*Material provided:*
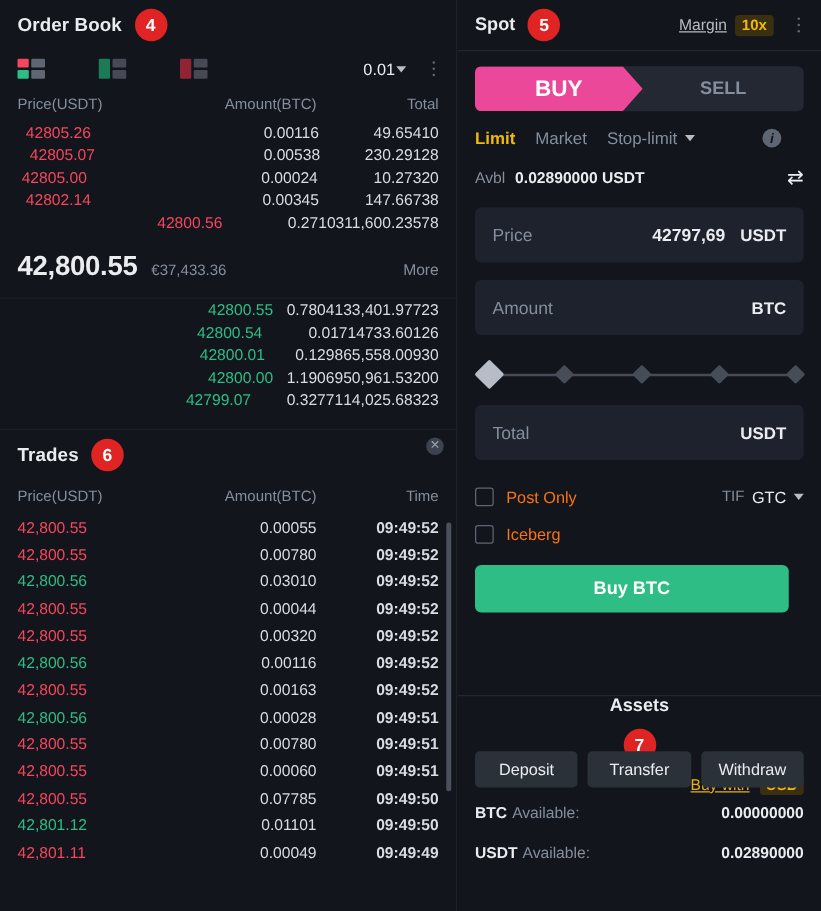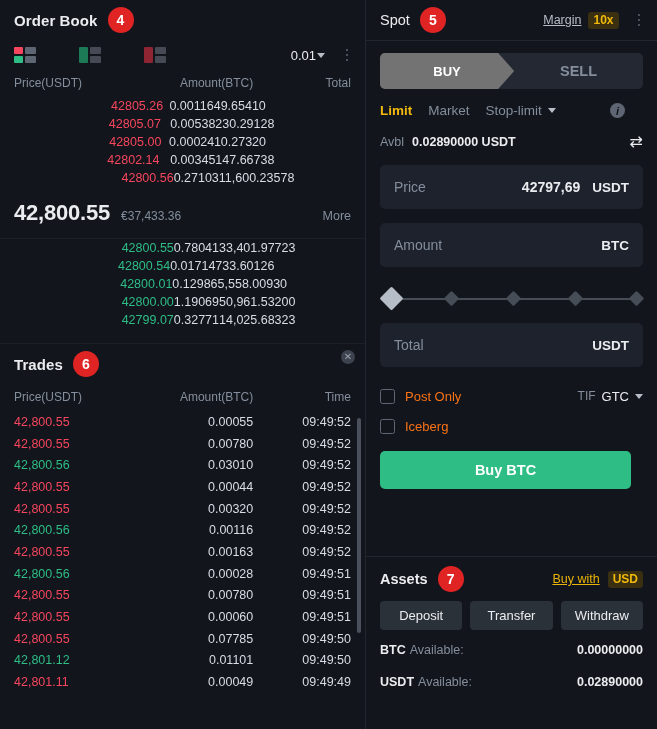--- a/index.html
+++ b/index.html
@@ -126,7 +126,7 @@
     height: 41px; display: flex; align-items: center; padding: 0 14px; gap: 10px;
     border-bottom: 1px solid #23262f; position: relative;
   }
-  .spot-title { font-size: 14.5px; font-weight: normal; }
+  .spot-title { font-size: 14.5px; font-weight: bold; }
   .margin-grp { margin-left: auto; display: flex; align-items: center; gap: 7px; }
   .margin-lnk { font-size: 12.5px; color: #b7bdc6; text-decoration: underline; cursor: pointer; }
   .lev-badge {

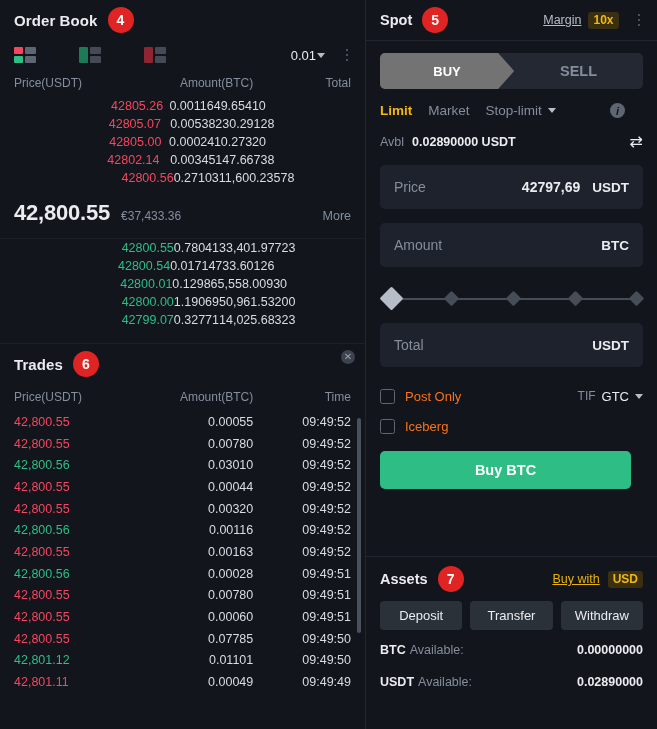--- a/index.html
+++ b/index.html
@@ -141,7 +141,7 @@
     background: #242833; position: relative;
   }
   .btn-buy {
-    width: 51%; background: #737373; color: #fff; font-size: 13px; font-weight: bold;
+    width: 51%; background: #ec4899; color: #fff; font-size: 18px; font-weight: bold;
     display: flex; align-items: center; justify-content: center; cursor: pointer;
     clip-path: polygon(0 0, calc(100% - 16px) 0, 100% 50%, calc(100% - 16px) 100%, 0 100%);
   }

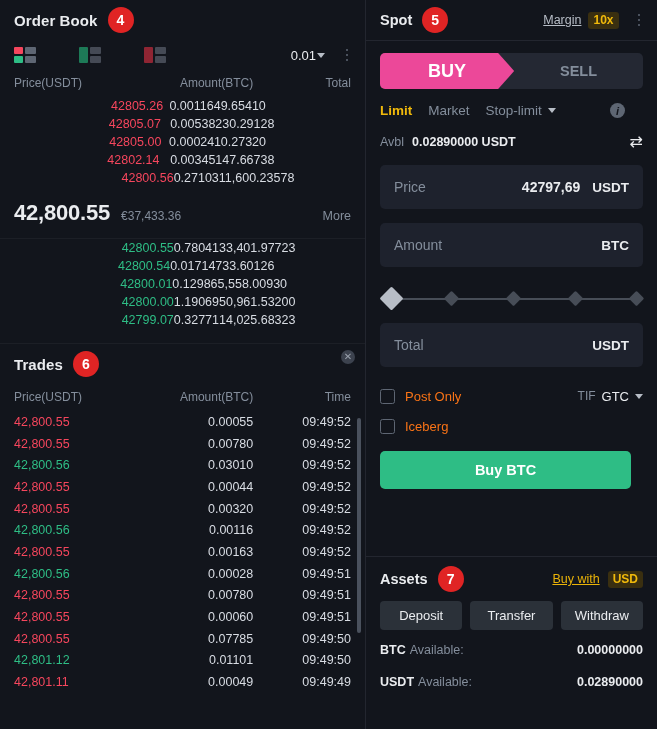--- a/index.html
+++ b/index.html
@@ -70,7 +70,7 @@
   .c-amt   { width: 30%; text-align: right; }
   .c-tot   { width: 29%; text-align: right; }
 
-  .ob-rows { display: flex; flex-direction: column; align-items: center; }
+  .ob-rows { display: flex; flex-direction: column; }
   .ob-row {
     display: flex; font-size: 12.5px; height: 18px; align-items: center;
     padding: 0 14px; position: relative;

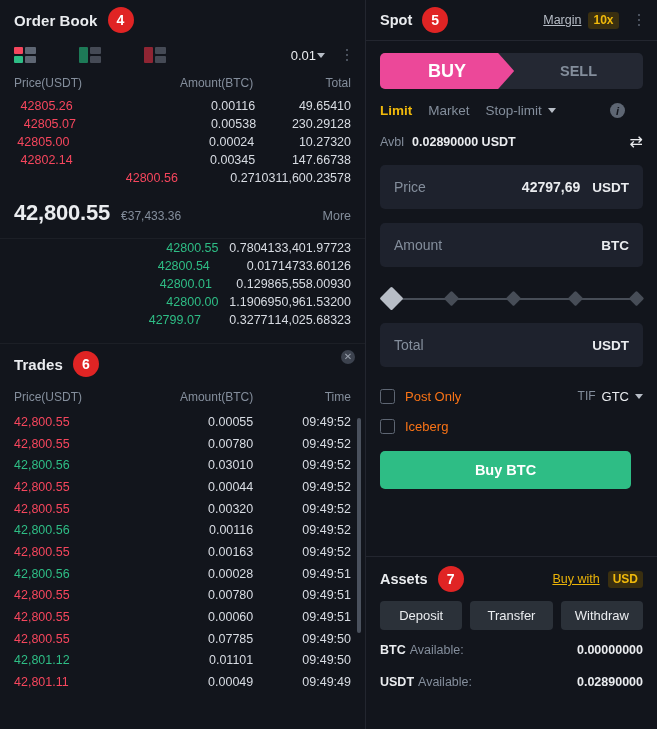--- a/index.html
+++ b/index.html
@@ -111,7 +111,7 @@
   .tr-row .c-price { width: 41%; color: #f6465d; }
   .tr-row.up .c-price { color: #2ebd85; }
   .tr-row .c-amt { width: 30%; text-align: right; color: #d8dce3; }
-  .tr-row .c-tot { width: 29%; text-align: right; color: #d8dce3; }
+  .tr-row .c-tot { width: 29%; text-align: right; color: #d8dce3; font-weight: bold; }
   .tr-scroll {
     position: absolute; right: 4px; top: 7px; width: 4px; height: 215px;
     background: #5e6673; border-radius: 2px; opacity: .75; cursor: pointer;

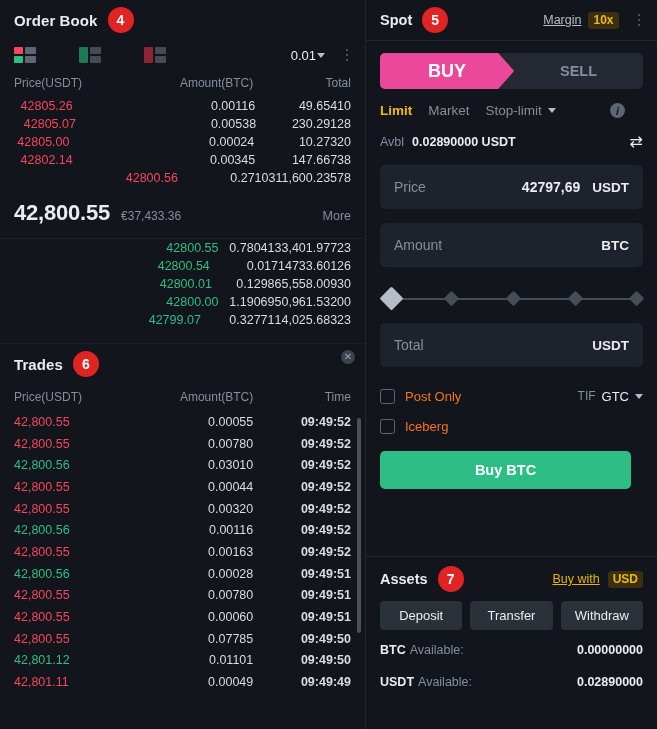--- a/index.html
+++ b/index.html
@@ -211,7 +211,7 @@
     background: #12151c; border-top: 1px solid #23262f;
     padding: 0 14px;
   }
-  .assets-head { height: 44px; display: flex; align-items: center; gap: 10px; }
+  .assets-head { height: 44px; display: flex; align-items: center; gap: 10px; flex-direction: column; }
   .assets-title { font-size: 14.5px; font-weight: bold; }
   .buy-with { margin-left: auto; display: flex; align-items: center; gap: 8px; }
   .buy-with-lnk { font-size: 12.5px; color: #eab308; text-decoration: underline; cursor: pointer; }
--
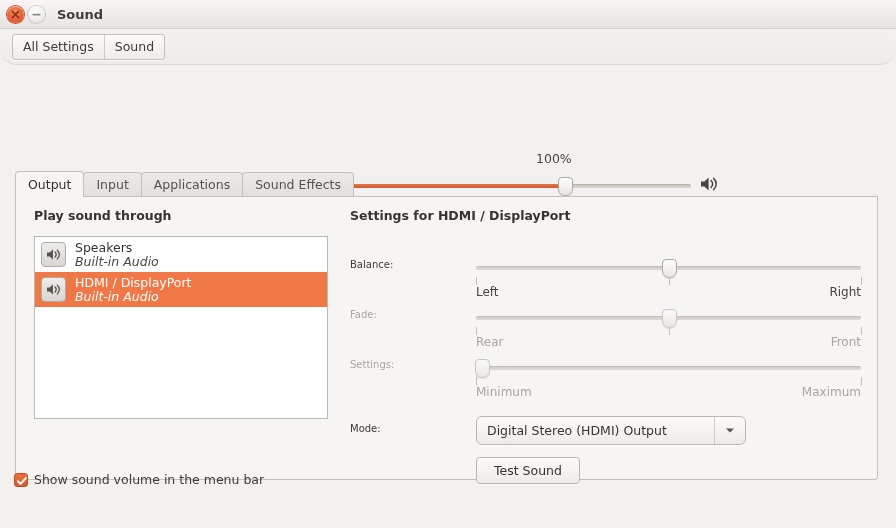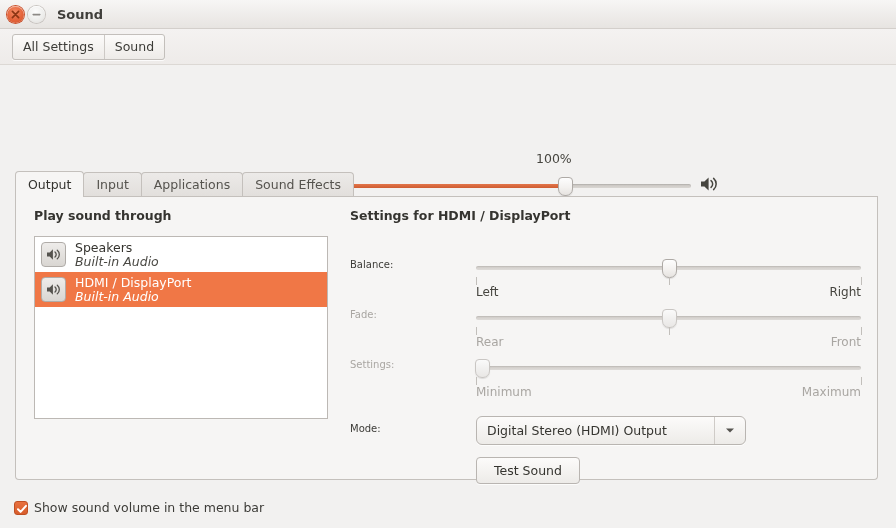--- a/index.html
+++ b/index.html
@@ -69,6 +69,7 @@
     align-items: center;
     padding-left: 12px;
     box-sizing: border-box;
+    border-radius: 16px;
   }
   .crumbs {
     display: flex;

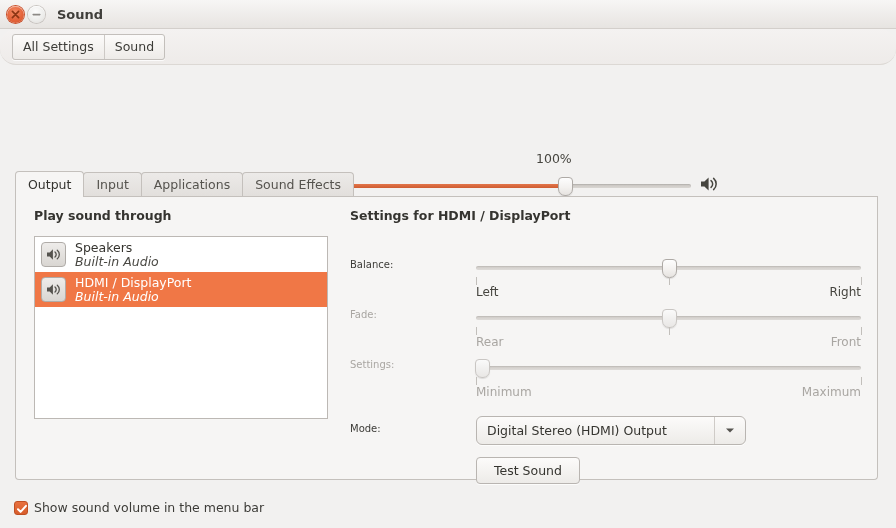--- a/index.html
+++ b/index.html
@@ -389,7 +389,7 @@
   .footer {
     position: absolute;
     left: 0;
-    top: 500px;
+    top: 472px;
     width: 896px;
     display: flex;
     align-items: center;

*What to produce:* Go through the records and count the lines that include the string "margin"; state that number alone.

*Task output:* 3